Wenn Sie Anfänger sind, beginnen Sie mit etwa 10 Minuten Rudern und fügen Sie jede Woche nach und nach hinzu, wenn Sie sich an die Bewegung gewöhnen. Sie können dies alleine tun oder am Ende Ihres regulären Cardio-Trainings hinzufügen.
Möglicherweise müssen Sie sich auch mit dem Bildschirm Ihres Ruderers vertraut machen. Jedes Rudergerät hat einen anderen Bildschirm, aber die grundlegenden Dinge, auf die Sie achten müssen, sind:
- Wie viel Zeit hast du gerudert?
- Ihre Zwischenzeit - oder wie lange es dauert, 500 Meter zu rudern.
- Die Entfernung, die Sie in Metern gegangen sind.
- Schläge pro Minute - Wie viele Schläge Sie pro Minute ausführen, hängt von der Art des verwendeten Rudergeräts und Ihrem Fitness-Level ab.
Beispieltraining
Das folgende Training ist ein einfach zu verfolgendes Rudertraining, das sich hervorragend für Anfänger eignet. Sie ist kurz und ermöglicht es Ihnen, sich auf Ihre Form zu konzentrieren, während Sie bei einer moderaten Intensität bleiben, um ein Gefühl für die Maschine zu bekommen.
- 5 Minuten: Wärmen Sie sich in einem leichten Tempo auf und verwenden Sie einen leichten, rhythmischen Schlaganfall, um Ihre Herzfrequenz zu erhöhen, und bei dieser wahrgenommenen Belastungsskala (PE) um 3-4.
- 300 Meter: Erhöhen Sie jetzt Ihre Schläge pro Minute, um Ihr Tempo auf eine moderate Intensität zu bringen.
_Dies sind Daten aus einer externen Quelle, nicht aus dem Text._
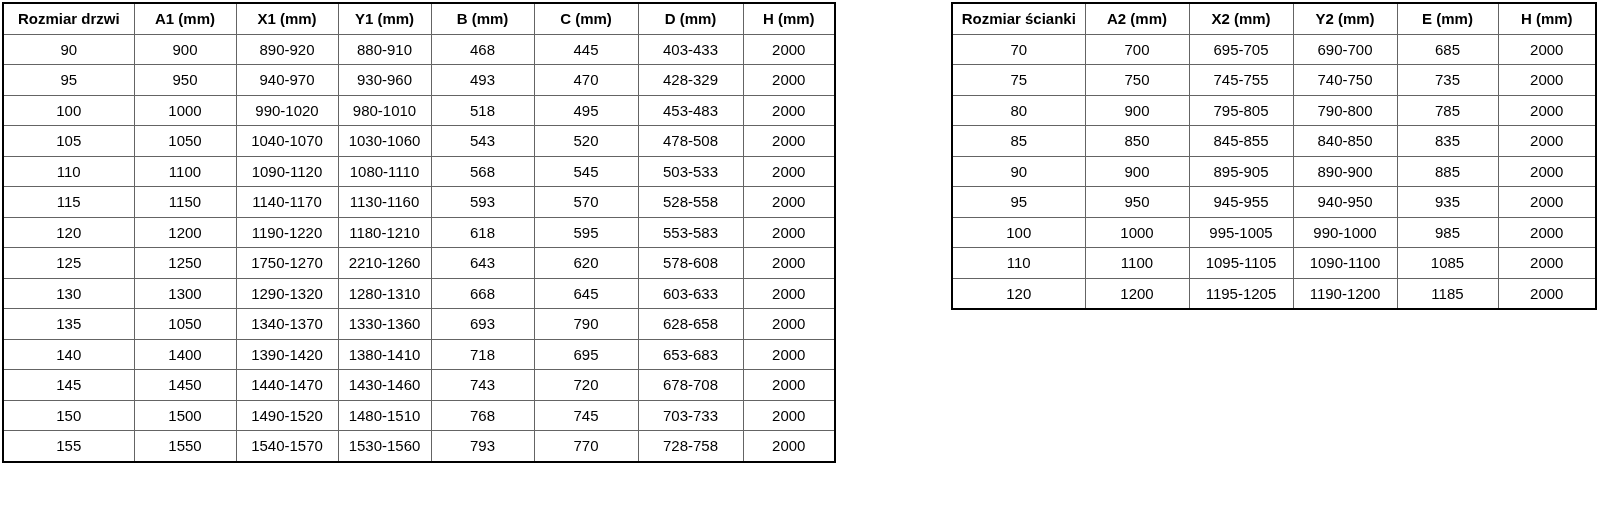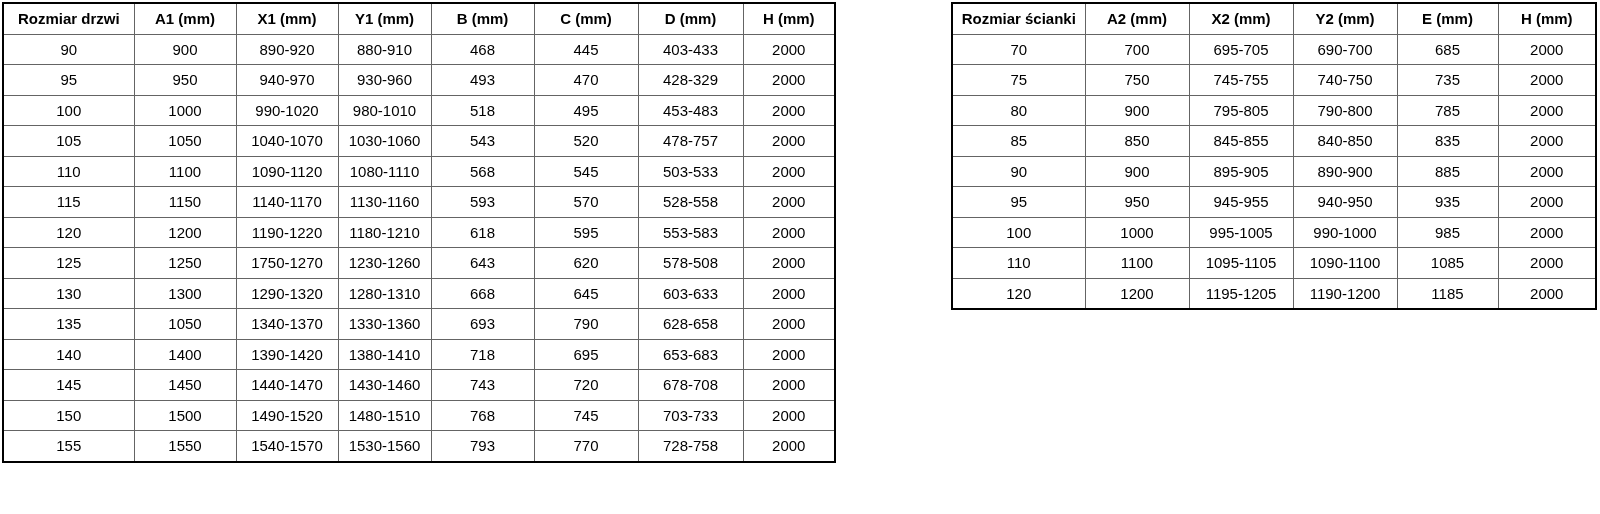--- a/index.html
+++ b/index.html
@@ -106,21 +106,21 @@
           <td>453-483</td>
           <td>2000</td>
         </tr>
         <tr>
           <td>105</td>
           <td>1050</td>
           <td>1040-1070</td>
           <td>1030-1060</td>
           <td>543</td>
           <td>520</td>
-          <td>478-757</td>
+          <td>478-508</td>
           <td>2000</td>
         </tr>
         <tr>
           <td>110</td>
           <td>1100</td>
           <td>1090-1120</td>
           <td>1080-1110</td>
           <td>568</td>
           <td>545</td>
           <td>503-533</td>
@@ -143,24 +143,24 @@
           <td>1180-1210</td>
           <td>618</td>
           <td>595</td>
           <td>553-583</td>
           <td>2000</td>
         </tr>
         <tr>
           <td>125</td>
           <td>1250</td>
           <td>1750-1270</td>
-          <td>1230-1260</td>
+          <td>2210-1260</td>
           <td>643</td>
           <td>620</td>
-          <td>578-508</td>
+          <td>578-608</td>
           <td>2000</td>
         </tr>
         <tr>
           <td>130</td>
           <td>1300</td>
           <td>1290-1320</td>
           <td>1280-1310</td>
           <td>668</td>
           <td>645</td>
           <td>603-633</td>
Das ist eine Stufe 5 oder 6 in wahrgenommener Anstrengung oder nur leicht außer Atem.
- 2 Minuten: Verlangsamen Sie und atmen Sie ab, indem Sie Ihre Schläge pro Minute reduzieren. Möglicherweise müssen Sie sich sogar vollständig ausruhen oder Ihre Beine verwenden, um sich hin und her zu bewegen, um sich zu erholen.
- 300 Meter: Erhöhen Sie erneut Ihre Schläge pro Minute, um 300 Meter zurück zu diesem moderaten Tempo zu gelangen.
- 2 Minuten: Wieder langsamer, um wieder zu Atem zu kommen.
- 300 Meter: Für diesen letzten Abschnitt erhöhen Sie Ihre Schläge pro Minute noch mehr, um auf einer Stufe 7 wahrgenommenen Anstrengung zu arbeiten.
- 5 Minuten: Kühlen Sie sich in einem ruhigen Tempo ab und beenden Sie Ihr Training mit einer Dehnung.
Sie können auch eigene Workouts erstellen. Legen Sie Ihre Ziele nach Entfernung, Zeit und / oder Intensität fest. Hier sind weitere Ideen für Rudergeräte.
Wer sollte keine Rudergeräte benutzen
Das Rudergerät ist nicht jedermanns Sache. Vergewissern Sie sich zuerst bei Ihrem Arzt, ob Sie Rückenschmerzen oder -verletzungen haben. Die Verwendung des Rudergeräts kann das Problem verschlimmern oder sogar weitere Verletzungen verursachen.